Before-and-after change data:
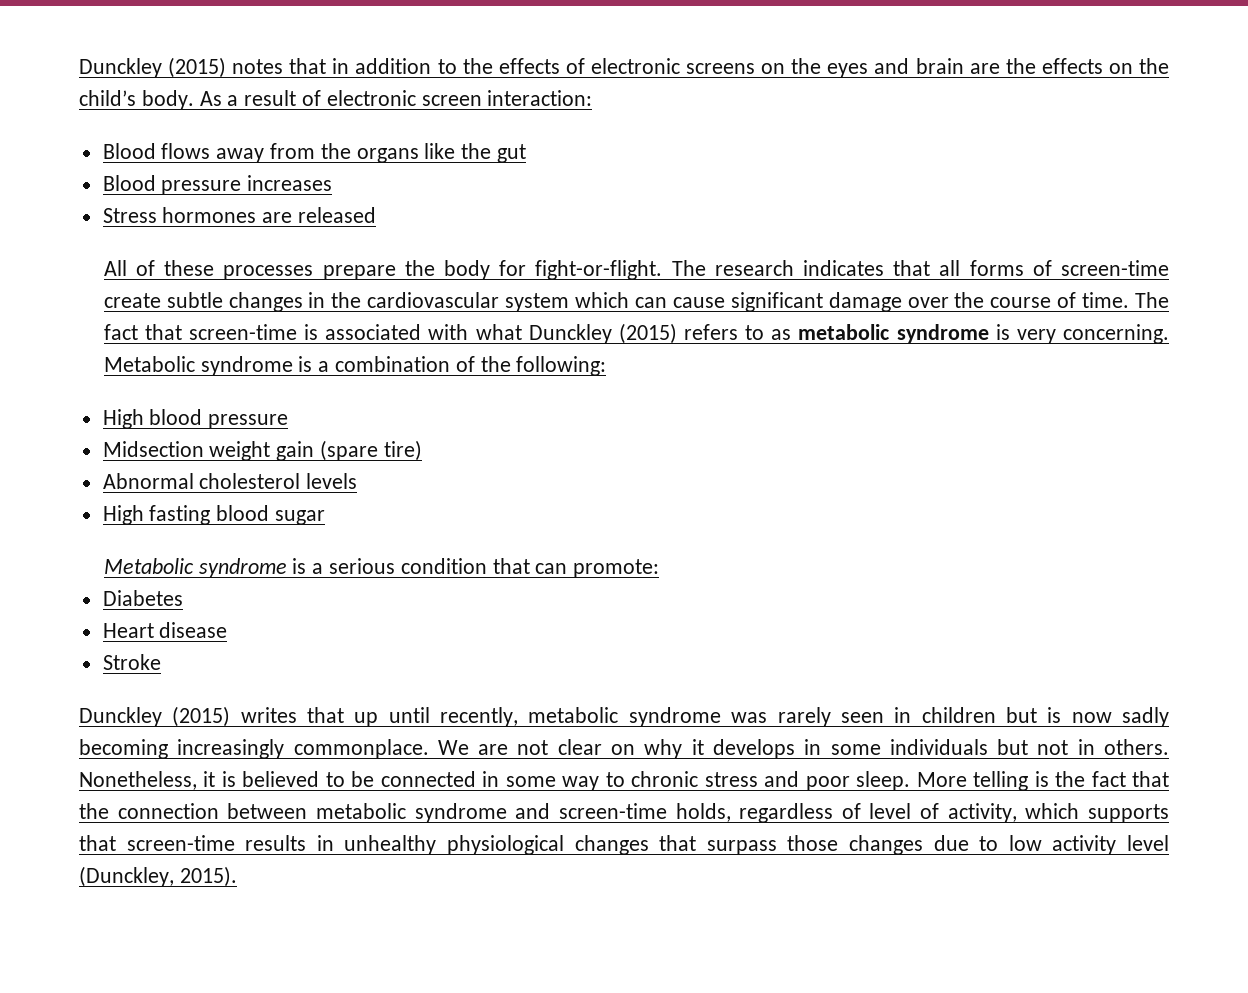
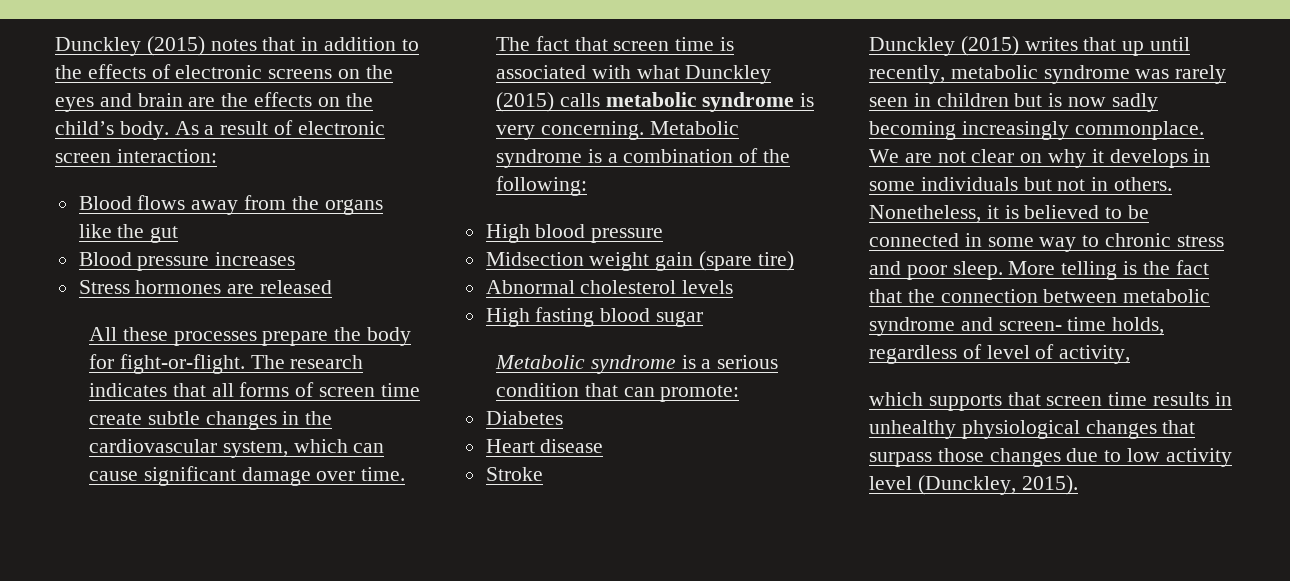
- All of these processes prepare the body for fight-or-flight.
+ All these processes prepare the body for fight-or-flight.
- The research indicates that all forms of screen-time create subtle changes in the cardiovascular system which can cause significant damage over the course of time.
+ The research indicates that all forms of screen time create subtle changes in the cardiovascular system, which can cause significant damage over time.
- The fact that screen-time is associated with what Dunckley (2015) refers to as metabolic syndrome is very concerning.
+ The fact that screen time is associated with what Dunckley (2015) calls metabolic syndrome is very concerning.
- More telling is the fact that the connection between metabolic syndrome and screen-time holds, regardless of level of activity, which supports that screen-time results in unhealthy physiological changes that surpass those changes due to low activity level (Dunckley, 2015).
+ More telling is the fact that the connection between metabolic syndrome and screen- time holds, regardless of level of activity,
+ which supports that screen time results in unhealthy physiological changes that surpass those changes due to low activity level (Dunckley, 2015).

◆ Exercise aim
Print all the entries again exactly as written, but without the pictures.

◆ Result for this exercise
- All of these processes prepare the body for fight-or-flight.
+ All these processes prepare the body for fight-or-flight.
- The research indicates that all forms of screen-time create subtle changes in the cardiovascular system which can cause significant damage over the course of time.
+ The research indicates that all forms of screen time create subtle changes in the cardiovascular system, which can cause significant damage over time.
- The fact that screen-time is associated with what Dunckley (2015) refers to as metabolic syndrome is very concerning.
+ The fact that screen time is associated with what Dunckley (2015) calls metabolic syndrome is very concerning.
- More telling is the fact that the connection between metabolic syndrome and screen-time holds, regardless of level of activity, which supports that screen-time results in unhealthy physiological changes that surpass those changes due to low activity level (Dunckley, 2015).
+ More telling is the fact that the connection between metabolic syndrome and screen- time holds, regardless of level of activity,
+ which supports that screen time results in unhealthy physiological changes that surpass those changes due to low activity level (Dunckley, 2015).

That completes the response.